|
Georgette, voyant ses frères en contemplation,
voulut savoir ce que c'était. II n'était pas aisé
d'arriver jusqu'à eux, elle l'entreprit pourtant ; le trajet
était hérissé de difficultés ; il y avait
des choses par terre, des tabourets renversés, des tas de paperasses,
des caisses d'emballage déclouées et vides, des bahuts,
des monceaux quelconques autour desquels il fallait cheminer, tout un
archipel d'écueils ; Georgette s'y hasarda.
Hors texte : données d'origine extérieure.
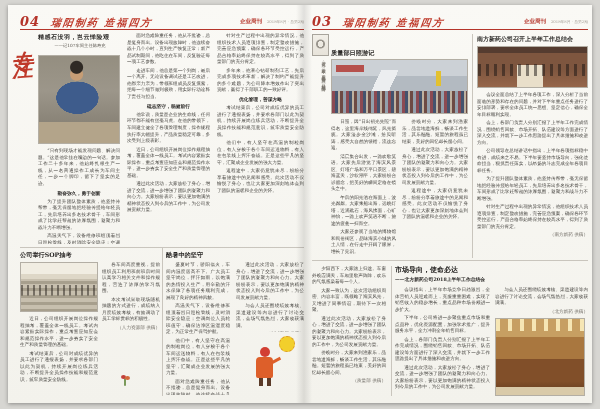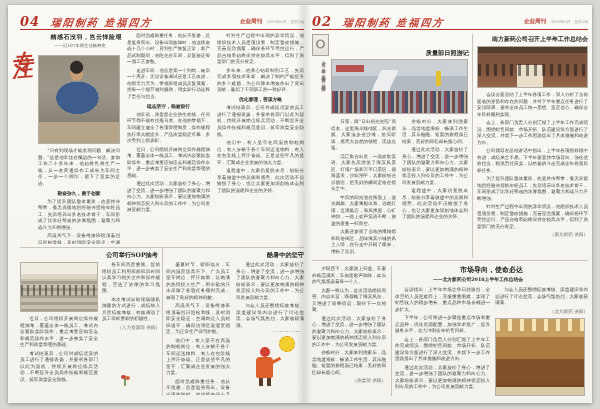"02" span.pno { text: 02 -> 03 }
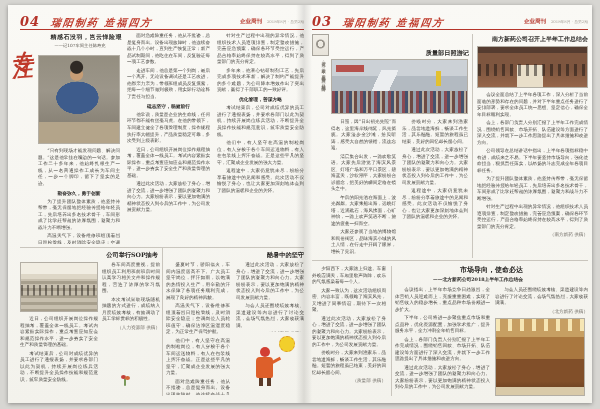"市场导向，使命必达" .h1 { text-align: right -> left }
Elle commença
par sortir de son berceau, premier travail ; puis elle s'engagea
dans les récifs, serpenta dans les détroits, poussa un tabouret,
rampa entre deux coffres, passa par-dessus une liasse de papiers, grimpant
d'un côté, roulant de l'autre, montrant avec douceur sa pauvre
petite nudité, et parvint ainsi à ce qu'un marin appellerait
la mer libre, c'est-à-dire à un assez large espace de plancher
qui n'était plus obstrué et où il n'y avait plus
de périls ; alors elle s'élança, traversa cet espace
qui était tout le diamètre de la salle, à quatre
pattes, avec une vitesse de chat, et arriva près de la fenêtre ;
là il y avait un obstacle redoutable, la grande échelle
gisante le long du mur venait aboutir à cette fenêtre, et
l'extrémité de l'échelle dépassait un peu
le coin de l'embrasure ; cela faisait entre Georgette et ses frères
une sorte de cap à franchir; elle s'arrêta et médita
; son monologue intérieur terminé, elle prit son parti ;
elle empoigna résolument de ses doigts roses un des échelons,
lesquels étaient verticaux et non horizontaux, l'échelle
étant couchée sur un de ses montants ; elle essaya
de se lever sur ses pieds et retomba ; elle recommença deux
fois, elle échoua ; à la troisième fois, elle
réussit ; alors, droite et debout, s'appuyant successivement à
chacun des échelons, elle se mit à marcher le long de l'échelle ;
arrivée à l'extrémité, le point d'appui lui
manquait, elle trébucha, mais saisissant de ses petites mains le
bout du montant qui était énorme, elle se redressa, doubla
le promontoire, regarda René-Jean et Gros-Alain, et rit.